__DIRECTIONS FOR THIS TASK__
Once you find the line with "(182, 734) none" in the data that follows, repeat it and every line after it exactly, through the line with "[139,216,164,226] step ->".

EXERCISE MATERIAL: Begin

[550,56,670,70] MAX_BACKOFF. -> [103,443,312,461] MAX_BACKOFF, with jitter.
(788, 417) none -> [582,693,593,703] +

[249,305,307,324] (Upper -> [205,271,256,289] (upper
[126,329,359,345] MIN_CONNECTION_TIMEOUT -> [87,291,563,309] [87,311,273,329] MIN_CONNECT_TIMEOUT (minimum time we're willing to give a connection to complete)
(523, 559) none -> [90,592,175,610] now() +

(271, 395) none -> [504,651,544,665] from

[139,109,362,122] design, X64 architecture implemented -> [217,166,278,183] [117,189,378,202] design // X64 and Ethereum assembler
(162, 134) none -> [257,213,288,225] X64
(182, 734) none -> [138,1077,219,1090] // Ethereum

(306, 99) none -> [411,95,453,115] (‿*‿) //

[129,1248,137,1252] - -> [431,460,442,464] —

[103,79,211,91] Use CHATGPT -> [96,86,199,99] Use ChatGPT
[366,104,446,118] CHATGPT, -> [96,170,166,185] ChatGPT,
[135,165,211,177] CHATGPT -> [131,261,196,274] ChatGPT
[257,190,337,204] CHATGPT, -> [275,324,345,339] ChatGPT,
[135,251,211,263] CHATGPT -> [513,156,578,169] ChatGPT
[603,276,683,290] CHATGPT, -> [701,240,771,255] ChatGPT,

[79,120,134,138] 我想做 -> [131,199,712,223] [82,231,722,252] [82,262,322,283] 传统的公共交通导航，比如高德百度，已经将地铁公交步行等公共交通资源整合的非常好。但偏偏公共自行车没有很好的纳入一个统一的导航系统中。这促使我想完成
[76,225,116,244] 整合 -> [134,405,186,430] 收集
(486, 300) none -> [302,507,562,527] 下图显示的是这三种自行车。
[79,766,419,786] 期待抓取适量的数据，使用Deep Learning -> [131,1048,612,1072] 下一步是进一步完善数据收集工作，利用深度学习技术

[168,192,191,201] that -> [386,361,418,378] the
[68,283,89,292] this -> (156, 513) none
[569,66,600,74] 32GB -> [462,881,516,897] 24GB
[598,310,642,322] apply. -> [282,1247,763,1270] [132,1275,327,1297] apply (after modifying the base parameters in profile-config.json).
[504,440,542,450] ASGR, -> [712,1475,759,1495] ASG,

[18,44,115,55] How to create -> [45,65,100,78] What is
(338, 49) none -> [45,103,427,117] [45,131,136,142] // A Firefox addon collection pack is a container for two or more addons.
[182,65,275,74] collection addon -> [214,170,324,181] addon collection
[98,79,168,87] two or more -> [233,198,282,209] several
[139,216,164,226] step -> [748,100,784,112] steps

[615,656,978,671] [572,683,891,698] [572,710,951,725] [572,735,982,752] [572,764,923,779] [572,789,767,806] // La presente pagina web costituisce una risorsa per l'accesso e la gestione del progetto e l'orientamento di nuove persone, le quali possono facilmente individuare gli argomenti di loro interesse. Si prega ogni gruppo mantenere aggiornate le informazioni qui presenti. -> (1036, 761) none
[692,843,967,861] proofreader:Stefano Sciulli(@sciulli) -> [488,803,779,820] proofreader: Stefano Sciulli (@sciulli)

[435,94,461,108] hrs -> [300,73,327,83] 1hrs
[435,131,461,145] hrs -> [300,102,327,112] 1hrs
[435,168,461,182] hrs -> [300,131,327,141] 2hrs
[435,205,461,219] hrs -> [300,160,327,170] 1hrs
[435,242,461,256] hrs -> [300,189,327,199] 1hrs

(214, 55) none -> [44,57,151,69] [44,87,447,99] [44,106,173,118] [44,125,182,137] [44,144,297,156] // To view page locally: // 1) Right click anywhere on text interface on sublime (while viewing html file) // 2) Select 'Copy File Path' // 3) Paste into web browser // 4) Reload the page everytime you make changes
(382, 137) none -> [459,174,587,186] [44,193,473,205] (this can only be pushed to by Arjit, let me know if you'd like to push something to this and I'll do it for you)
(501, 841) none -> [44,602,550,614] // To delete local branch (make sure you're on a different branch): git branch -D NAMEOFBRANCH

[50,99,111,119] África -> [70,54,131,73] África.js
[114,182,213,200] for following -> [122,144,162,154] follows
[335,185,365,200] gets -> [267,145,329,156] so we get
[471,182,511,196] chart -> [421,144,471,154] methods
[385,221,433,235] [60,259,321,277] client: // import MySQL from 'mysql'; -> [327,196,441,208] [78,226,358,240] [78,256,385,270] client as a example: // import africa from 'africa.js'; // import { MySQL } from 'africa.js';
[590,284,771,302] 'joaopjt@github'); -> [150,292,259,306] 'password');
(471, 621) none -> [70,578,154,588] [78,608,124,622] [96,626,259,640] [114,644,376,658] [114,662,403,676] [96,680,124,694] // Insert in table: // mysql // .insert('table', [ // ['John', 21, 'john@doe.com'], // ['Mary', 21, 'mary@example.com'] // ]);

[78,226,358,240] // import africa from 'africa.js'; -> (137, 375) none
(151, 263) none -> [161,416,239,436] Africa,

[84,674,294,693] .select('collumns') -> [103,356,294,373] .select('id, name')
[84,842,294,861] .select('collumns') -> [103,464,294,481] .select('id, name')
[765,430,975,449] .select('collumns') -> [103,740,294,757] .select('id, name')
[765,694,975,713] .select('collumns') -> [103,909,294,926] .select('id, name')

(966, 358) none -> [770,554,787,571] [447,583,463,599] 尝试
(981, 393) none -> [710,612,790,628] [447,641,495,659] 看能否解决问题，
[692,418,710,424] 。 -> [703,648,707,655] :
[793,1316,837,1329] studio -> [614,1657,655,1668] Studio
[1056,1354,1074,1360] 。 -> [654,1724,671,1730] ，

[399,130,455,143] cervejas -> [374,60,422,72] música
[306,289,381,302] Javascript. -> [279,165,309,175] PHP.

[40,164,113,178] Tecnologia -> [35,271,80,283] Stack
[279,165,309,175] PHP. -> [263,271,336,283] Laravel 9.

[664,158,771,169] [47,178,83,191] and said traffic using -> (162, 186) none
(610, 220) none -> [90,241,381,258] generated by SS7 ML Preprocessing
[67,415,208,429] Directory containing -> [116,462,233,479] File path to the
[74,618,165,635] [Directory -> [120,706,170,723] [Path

EXERCISE MATERIAL: End

__TASK SOLUTION__
(182, 734) none -> [138,1077,219,1090] // Ethereum

(306, 99) none -> [411,95,453,115] (‿*‿) //

[129,1248,137,1252] - -> [431,460,442,464] —

[103,79,211,91] Use CHATGPT -> [96,86,199,99] Use ChatGPT
[366,104,446,118] CHATGPT, -> [96,170,166,185] ChatGPT,
[135,165,211,177] CHATGPT -> [131,261,196,274] ChatGPT
[257,190,337,204] CHATGPT, -> [275,324,345,339] ChatGPT,
[135,251,211,263] CHATGPT -> [513,156,578,169] ChatGPT
[603,276,683,290] CHATGPT, -> [701,240,771,255] ChatGPT,

[79,120,134,138] 我想做 -> [131,199,712,223] [82,231,722,252] [82,262,322,283] 传统的公共交通导航，比如高德百度，已经将地铁公交步行等公共交通资源整合的非常好。但偏偏公共自行车没有很好的纳入一个统一的导航系统中。这促使我想完成
[76,225,116,244] 整合 -> [134,405,186,430] 收集
(486, 300) none -> [302,507,562,527] 下图显示的是这三种自行车。
[79,766,419,786] 期待抓取适量的数据，使用Deep Learning -> [131,1048,612,1072] 下一步是进一步完善数据收集工作，利用深度学习技术

[168,192,191,201] that -> [386,361,418,378] the
[68,283,89,292] this -> (156, 513) none
[569,66,600,74] 32GB -> [462,881,516,897] 24GB
[598,310,642,322] apply. -> [282,1247,763,1270] [132,1275,327,1297] apply (after modifying the base parameters in profile-config.json).
[504,440,542,450] ASGR, -> [712,1475,759,1495] ASG,

[18,44,115,55] How to create -> [45,65,100,78] What is
(338, 49) none -> [45,103,427,117] [45,131,136,142] // A Firefox addon collection pack is a container for two or more addons.
[182,65,275,74] collection addon -> [214,170,324,181] addon collection
[98,79,168,87] two or more -> [233,198,282,209] several
[139,216,164,226] step -> [748,100,784,112] steps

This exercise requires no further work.